Gli aspetti che più influiscono sulla demotivazione professionale dei medici, continua il relatore, sembrano essere: aspettative, burocratizzazione del lavoro, ridotto investimento in termini di risorse; rapporto medici/pazienti profondamente modificato.
Credo che il postulato espresso dal relatore riguardi profondamente anche la nostra categoria, proprio per l’evoluzione del ruolo completamente modificato a fronte di una assoluta mancanza di aspettative economiche e sociali.
Mi soffermo poi su un pensiero e come S. Agostino, mi chiedo: io chi sono?
Noi chi siamo? Insegnanti! La definizione già mi lascia perplessa. Docenti, penso. Sì, quando mi chiedono la mia professione, mi sembra quasi svilente dire: insegnante. Rispondo allora: docente, quasi la parola riempisse di prestigio ciò che quotidianamente si basa su un’attività spesso svilente, non per i ragazzi, certo, non per i colleghi, si intende, ma per gli altri. E chi sono gli altri?
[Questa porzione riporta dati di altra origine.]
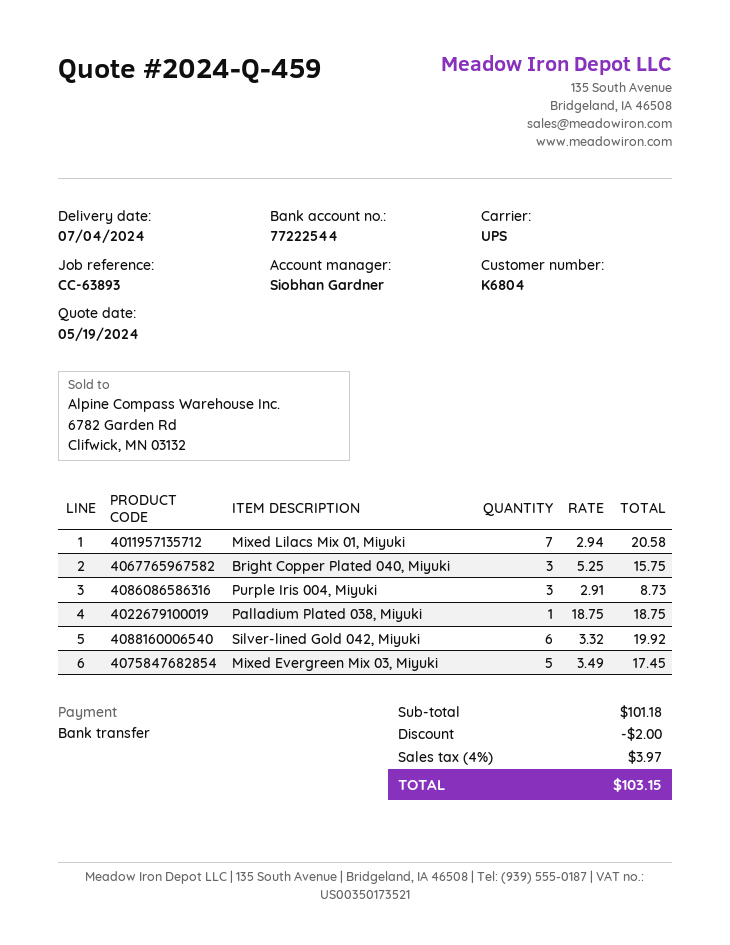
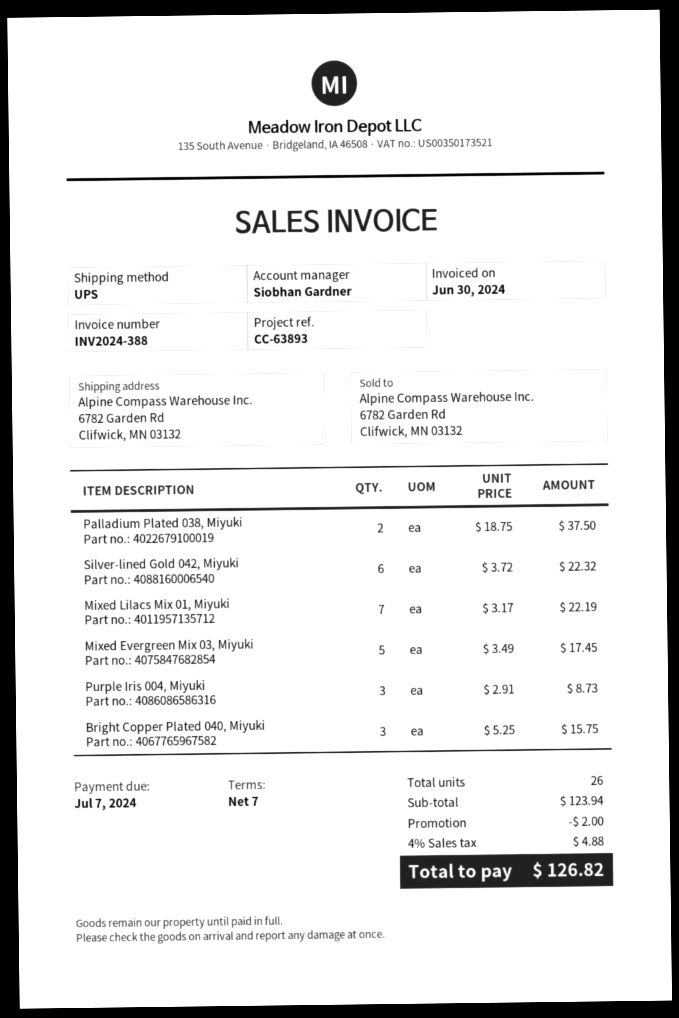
Mixed Lilacs Mix 01, Miyuki: 7 x 2.94 = 20.58 -> 7 x 3.17 = 22.19
Palladium Plated 038, Miyuki: 1 x 18.75 = 18.75 -> 2 x 18.75 = 37.50
Silver-lined Gold 042, Miyuki: 6 x 3.32 = 19.92 -> 6 x 3.72 = 22.32
subtotal: 101.18 -> 123.94
tax: 4% = 3.97 -> 4% = 4.88
total: 103.15 -> 126.82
La società, lo spazio sociale in cui viviamo.
Bisogna allora che il nostro mondo professionale si riappropri della dignità sociale.
Sanità ed istruzione sono da sempre state considerate i due moloch della welfare society; in questi ultimi anni; pare evidente, però, che solo la prima abbia ancora un consistente riconoscimento economico e sociale, mentre la seconda sembra avere perso i contorni del proprio profilo professionale.
A volte penso che molti docenti ricorrano alle associazioni motivati da un desiderio di ritrovarsi tra “simili”, per condividere le stesse paure, le stesse speranze, le stesse prospettive, di fronte ad una società che non comprende, e soprattutto che non ci considera.
Recentemente sento spesso parlare di “salute” e di “benessere degli insegnanti”. Non sono ancora riuscita, però, a trovare una corresponsione tra il paradigma salute-insegnante. Noi non siamo sani, siamo malati. Siamo malati di tristezza e di delusione. Siamo demotivati, stanchi ed arrabbiati.
Ritengo, inoltre, provocante venire classificati come categoria di professionisti, senza avere definito né un compenso adeguato alle nostre prestazioni intellettuali, al pari degli altri professionisti o almeno dei nostri colleghi europei, né tanto meno le nostre competenze.
Non abbiamo nemmeno un ordine professionale che, di concerto con i sindacati, possa dare dignità e rispettabilità alla nostra professione!
Il nostro lavoro è basato sull’amore, sulla dedizione e, purtroppo, spesso sul mero volontariato. Almeno i pochi medici che svolgono attività senza fini di lucro, vengono riconosciuti: “Medici senza frontiere” ed hanno il consenso pubblico e sociale.
A noi, “Docenti senza frontiere”, intendendo con ciò l’aspetto umano e sommesso del nostro lavoro, non viene riconosciuto nulla.
Cari colleghi, il dibattito pedagogico implica riflessioni profonde e credo sia giunto il momento di riappropriaci della nostra dignità e del riconoscimento economico e sociale che ci è dovuto!!!